Dilaga la corruzione, anche nel tessuto delle piccole e medie imprese. Sono i piccoli appalti e le commesse minori la nuova frontiera della tangente.
(marketmovers.it)
E’ quanto emerge da un’indagine dell’Adnkronos: 5 pmi su 10 hanno rifiutato almeno una richiesta di denaro per concludere un affare nel corso dell’ultimo anno; 2 imprese su 10 ammettono di aver pagato una tangente, sotto una qualsiasi forma; 4 su 10 pensano che possano essere costrette a farlo in futuro.
Significativo anche il dato che riguarda le mancate denunce: delle imprese che hanno ricevuto richieste di denaro, solo 1 su 10 si è rivolta alle forze dell’ordine. Altrettanto eloquente la rassegnazione degli imprenditori di fronte a quello che viene percepito come un ‘sistema consolidato’: 8 imprese su 10 pensano che le proprie possibilità di chiudere affari sia influenzata da tangenti pagate da altri.

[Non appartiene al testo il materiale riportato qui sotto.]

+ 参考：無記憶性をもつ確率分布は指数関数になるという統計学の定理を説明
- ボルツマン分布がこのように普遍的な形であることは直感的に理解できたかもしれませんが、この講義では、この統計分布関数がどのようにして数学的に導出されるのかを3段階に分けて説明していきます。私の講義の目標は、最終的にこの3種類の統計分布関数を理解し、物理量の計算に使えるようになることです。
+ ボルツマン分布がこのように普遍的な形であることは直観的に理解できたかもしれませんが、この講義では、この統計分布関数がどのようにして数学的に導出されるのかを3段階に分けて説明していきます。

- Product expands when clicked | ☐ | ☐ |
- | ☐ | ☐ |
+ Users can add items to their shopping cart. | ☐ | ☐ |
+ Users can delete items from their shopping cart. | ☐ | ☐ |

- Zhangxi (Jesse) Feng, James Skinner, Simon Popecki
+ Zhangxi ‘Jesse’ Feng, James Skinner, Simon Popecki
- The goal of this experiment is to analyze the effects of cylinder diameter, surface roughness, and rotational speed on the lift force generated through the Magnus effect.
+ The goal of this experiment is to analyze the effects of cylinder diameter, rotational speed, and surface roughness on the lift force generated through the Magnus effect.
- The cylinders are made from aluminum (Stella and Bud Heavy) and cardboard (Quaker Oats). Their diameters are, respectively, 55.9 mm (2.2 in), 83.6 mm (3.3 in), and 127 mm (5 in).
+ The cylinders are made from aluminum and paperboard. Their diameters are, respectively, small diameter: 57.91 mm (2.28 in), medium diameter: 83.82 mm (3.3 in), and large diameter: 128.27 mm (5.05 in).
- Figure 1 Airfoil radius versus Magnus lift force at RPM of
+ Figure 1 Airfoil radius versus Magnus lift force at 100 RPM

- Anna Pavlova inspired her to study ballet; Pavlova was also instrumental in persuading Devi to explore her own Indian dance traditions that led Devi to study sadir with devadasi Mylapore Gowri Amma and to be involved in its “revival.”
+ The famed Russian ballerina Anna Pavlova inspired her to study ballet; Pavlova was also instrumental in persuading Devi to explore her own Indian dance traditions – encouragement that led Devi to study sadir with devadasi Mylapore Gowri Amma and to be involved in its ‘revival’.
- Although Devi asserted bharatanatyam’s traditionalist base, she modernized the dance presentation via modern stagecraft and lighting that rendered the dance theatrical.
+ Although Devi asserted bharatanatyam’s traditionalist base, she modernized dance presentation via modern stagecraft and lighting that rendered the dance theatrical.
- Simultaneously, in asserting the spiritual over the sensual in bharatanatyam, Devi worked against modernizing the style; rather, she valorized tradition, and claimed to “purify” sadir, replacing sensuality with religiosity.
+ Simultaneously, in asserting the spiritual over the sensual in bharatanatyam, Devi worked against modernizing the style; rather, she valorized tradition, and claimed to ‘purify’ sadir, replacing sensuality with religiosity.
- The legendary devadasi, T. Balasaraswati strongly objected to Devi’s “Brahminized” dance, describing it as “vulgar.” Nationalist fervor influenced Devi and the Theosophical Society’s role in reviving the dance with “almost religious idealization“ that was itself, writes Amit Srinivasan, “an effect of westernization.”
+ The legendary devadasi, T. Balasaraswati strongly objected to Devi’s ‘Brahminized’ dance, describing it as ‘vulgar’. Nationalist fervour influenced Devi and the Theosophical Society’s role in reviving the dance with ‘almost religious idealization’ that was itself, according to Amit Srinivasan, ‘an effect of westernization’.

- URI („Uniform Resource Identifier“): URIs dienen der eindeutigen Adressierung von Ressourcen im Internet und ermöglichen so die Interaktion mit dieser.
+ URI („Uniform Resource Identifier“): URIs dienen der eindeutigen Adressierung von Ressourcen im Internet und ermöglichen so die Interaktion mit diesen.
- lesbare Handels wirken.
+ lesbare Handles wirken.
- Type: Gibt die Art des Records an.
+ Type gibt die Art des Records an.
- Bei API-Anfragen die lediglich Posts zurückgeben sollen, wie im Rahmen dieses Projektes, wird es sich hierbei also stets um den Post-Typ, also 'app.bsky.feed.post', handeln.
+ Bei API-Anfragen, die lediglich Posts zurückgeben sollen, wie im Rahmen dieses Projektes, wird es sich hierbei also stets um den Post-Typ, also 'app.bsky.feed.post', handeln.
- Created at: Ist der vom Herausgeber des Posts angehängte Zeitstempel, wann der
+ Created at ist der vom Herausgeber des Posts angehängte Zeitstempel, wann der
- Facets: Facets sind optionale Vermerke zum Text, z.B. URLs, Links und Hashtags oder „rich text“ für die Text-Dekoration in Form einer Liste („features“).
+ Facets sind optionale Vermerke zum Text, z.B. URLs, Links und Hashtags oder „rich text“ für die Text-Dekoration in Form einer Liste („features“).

Il fenomeno è diffuso sia nelle contrattazioni tra privati sia nei rapporti con la pubblica amministrazione. Nel primo caso, le imprese si trovano spesso a dover pagare intermediari per vincere gare d’appalto improvvisate e condotte senza regole. Un fenomeno, questo, che viene segnalato in crescita rispetto al più tradizionale ricorso alla bustarella per tentare di pilotare gli appalti pubblici, che ha aumentato la sua diffusione tra quelli di importi ridotti, abitualmente ‘frequentati’ dalle piccole e medie imprese.
Uno tra gli imprenditori che ammette di aver pagato per ottenere lavori accetta di parlare con l’Adnkronos della sua esperienza, ovviamente dietro assicurazione di anonimato. Le tangenti, spiega, “non sono più solo quelle di una volta, anche se la bustarella per corrompere l’ufficiale pubblico resiste ancora”. Quasi sempre, soprattutto per le imprese più piccole, si tratta di corruzione di basso livello, che coinvolge il geometra del piccolo comune o il responsabile della sicurezza di un cantiere. Per non parlare dei vigili urbani. “Per chiudere un lavoro da 100 mila euro bisogna metterne almeno in conto 10mila da investire per oliare gli ingranaggi della burocrazia”, sintetizza l’imprenditore. Un’altra forma sempre più diffusa di corruzione, prosegue, è quella che riguarda l’intermediazione per ottenere appalti e commesse: “si pagano vere e proprie commissioni, spesso anche ad altre imprese, che girano lavori, concedono subappalti e gestiscono anche micro gare senza alcuna regola o garanzia”. E, allora, perché non denunciare e chiedere legalità? La risposta è rassegnata. “Perchè da solo non puoi cambiare nulla, ottieni un solo risultato, spesso irreversibile: non lavori più“. Questo, fa notare l’imprenditore, “senza considerare tutti i rischi, personali e per l’azienda, per eventuali ritorsioni”. Perchè, spiega, “l’altro aspetto che si sottovaluta è che la corruzione è spesso strettamente legata a fenomeni e comportamenti malavitosi”.
Il quadro descritto trova riscontro nei numeri sul fenomeno corruzione a livello nazionale. Un recente rapporto Price&Waterhouse per l’Olaf, l’agenzia anti-frode europea, quantifica in 120 mld di euro la somma sottratta ogni anno all’economia europea dalle tangenti. E l’Italia, dati confermati anche dalla Corte dei Conti, pesa per la metà del totale, con circa 60 miliardi. Lo stesso rapporto evidenzia che le possibilità che in Italia un appalto pubblico sia viziato dalla corruzione arrivano al 10% delle gare. Un dato che è tre volte quello francese e più di dieci volte quello olandese, sostanzialmente in linea con paesi come la Romania e l’Ungheria, da poco entrati nell’Unione Europea. Il rapporto conferma che il problema principale per l’Italia sono le gare truccate, con vincitori già stabili a monte: riguardano il 63 per cento delle violazioni delle regole. Meno diffuso il conflitto di interesse, l’attribuzione a parenti o amici di lavori e commesse, che viene riscontrato nel 23 per cento dei casi.
Del resto, anche uscendo dall’Europa e confrontandosi con il resto del mondo, il confronto resta impietoso. Transparency international, l’indice di percezione della corruzione, colloca l’Italia al 69° posto nel mondo. E anche per la Banca Mondiale il nostro Paese è agli ultimi posti in Europa.